There was a time, decades ago, when doctors did house calls. Physicians were part of a patient's extended family, available at any hour of the day or night. But even in this connected world of cellphones, pagers and e-mail, there are only a few doctors who hold on to old-school traditions, such as giving out their personal phone numbers to patients.
One such doctor is Alan DeCherney, a reproductive endocrinologist with a busy practice at UCLA. DeCherney, who's been in medicine for 30 years, provides his home phone and cellphone number to every patient.
Although many of his colleagues would be surprised -- perhaps even aghast -- at the notion, DeCherney says "people have never abused it."
"It only takes a minute or two to take a phone call," says the 62-year-old professor of obstetrics and gynecology at UCLA Medical Center.
On a recent Sunday morning, Lara Shriftman, a public relations executive, was highly concerned about a health issue and called DeCherney on his cellphone. "He was working and told me to come right over" to his office, she says. It turned out not to be a serious medical issue, but DeCherney "was happy to put my mind at ease."
DeCherney doesn't consider seeing a patient on the weekend or giving out his phone number a big deal. Rather, it was a choice he made the day he entered the profession. He grew up in the 1950s watching his father treat people at the family's Philadelphia home, where patients "called him all the time."
"Society has changed as far as what doctors do," he says.
But clearly, DeCherney's way of practicing medicine is becoming increasingly rare.
"I know that used to be the way things were back in the day," says Dr. Jill Satorie, a chief resident in the obstetrics and gynecology department at UCLA. Satorie already puts in grueling hours -- sometimes working as much as 80 hours a week -- and can't imagine giving patients around-the-clock access.
"You'd hate to be at dinner with a friend and you're getting 10 calls," she says, noting that many doctors, especially younger ones, encourage patients to e-mail them with questions and health concerns.
Gaining control over their personal time is one reason why doctor's become part of a group practice.
"I think now doctors are joining groups where you share calls so you're not delivering babies every night," says Satorie. "We're just not allowing patients to have just one doctor."

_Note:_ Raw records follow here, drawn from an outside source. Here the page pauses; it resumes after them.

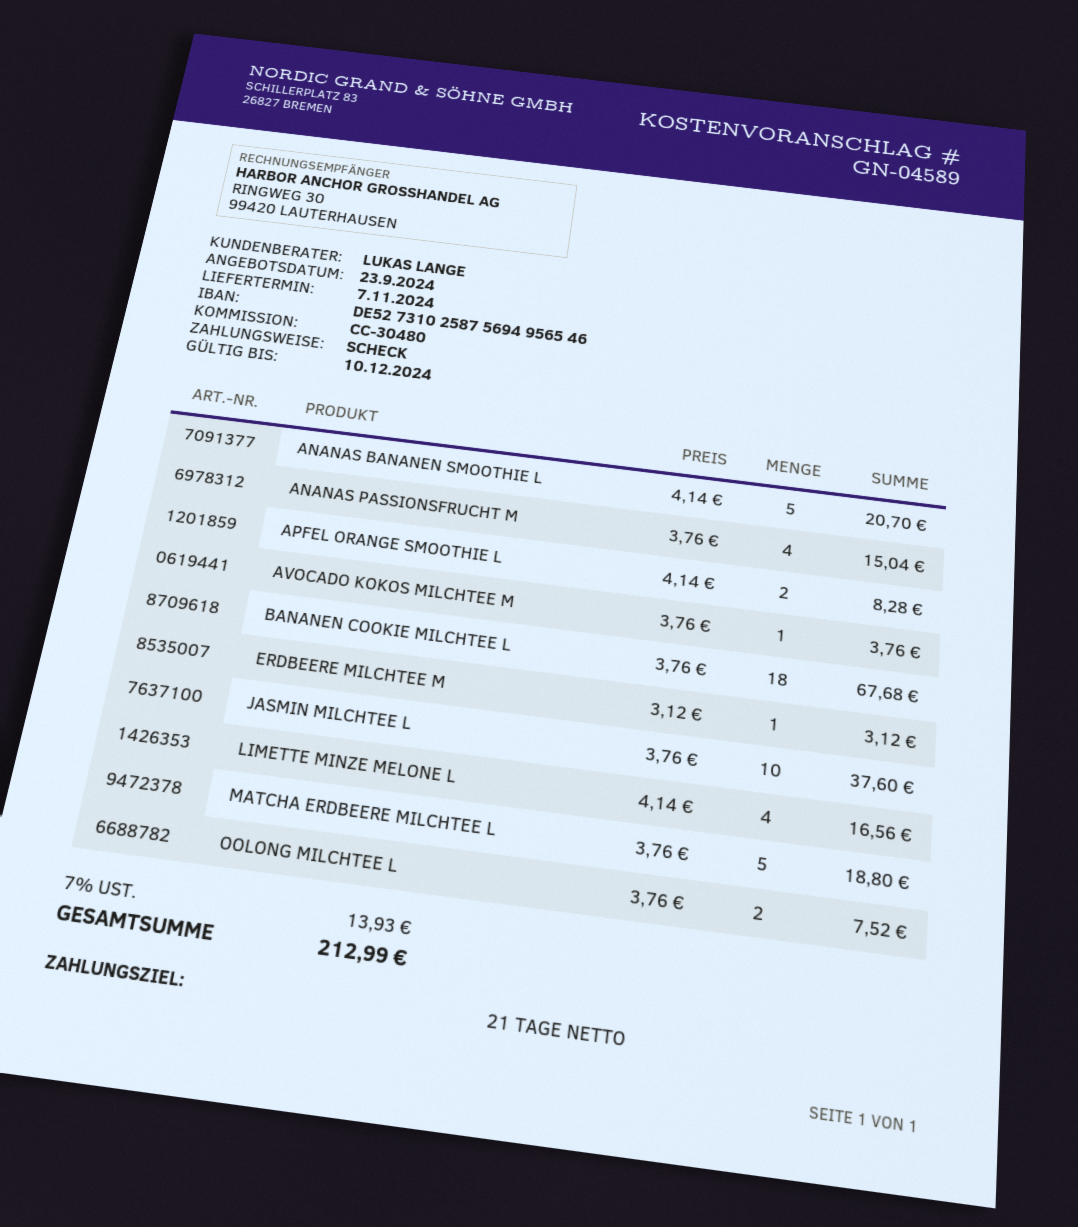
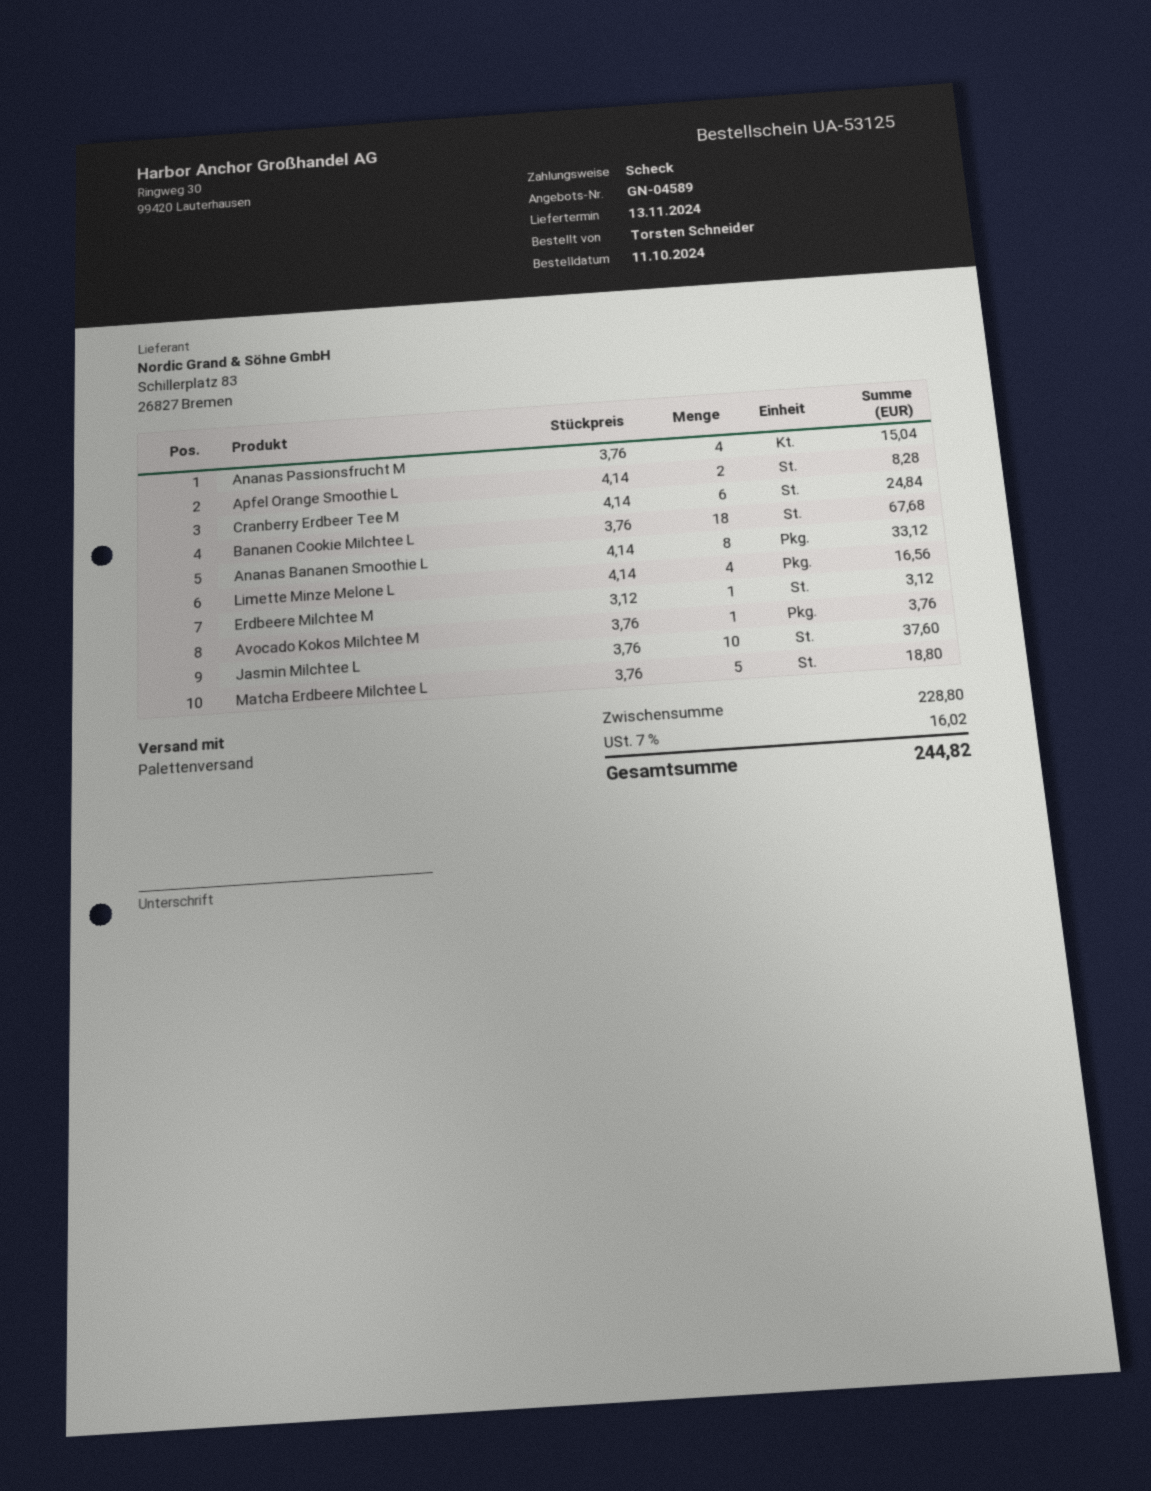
delivery date: 2024-11-07 -> 2024-11-13
ANANAS BANANEN SMOOTHIE L: 5 x 4.14 = 20.70 -> 8 x 4.14 = 33.12
OOLONG MILCHTEE L: 2 x 3.76 = 7.52 -> none
Cranberry Erdbeer Tee M: none -> 6 x 4.14 = 24.84
tax: 7% = 13.93 -> 7% = 16.02
total: 212.99 -> 244.82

Dr. Shahin Ghadir, a reproductive medicine fellow at Cedars-Sinai Medical Center in Los Angeles, understands her concerns. "I've given out my cellphone number, but only to patients I've built a relationship with," he says. "If I don't know someone, whether it's a patient I've seen once or someone I've seen at the supermarket, I don't want to give out my private information."
Understandably, many doctors worry that a few patients will abuse the privilege. "There might be the patient who calls you every day and is obsessing about something," Satorie says. "Sometimes people can have interesting expectations."
Expectations that no doctor can meet. It's understandable that a doctor would worry about the hypochondriacal patient who is constantly calling. Or the person who doesn't think the doctor has a life outside the office. At least with an answering service, pager or e-mail, there's a buffer of sorts.
But for physicians such as Dr. Charles Schneider, e-mail isn't his style or from his generation. The Century City ear, nose and throat specialist doesn't hesitate to give out his home phone number. At a time when most doctors have unpublished numbers -- his is listed in the phone book.
"I don't like the idea that someone has a problem and they can't reach me," he says. "It's my patient, and I know their history. I've never had a problem with it."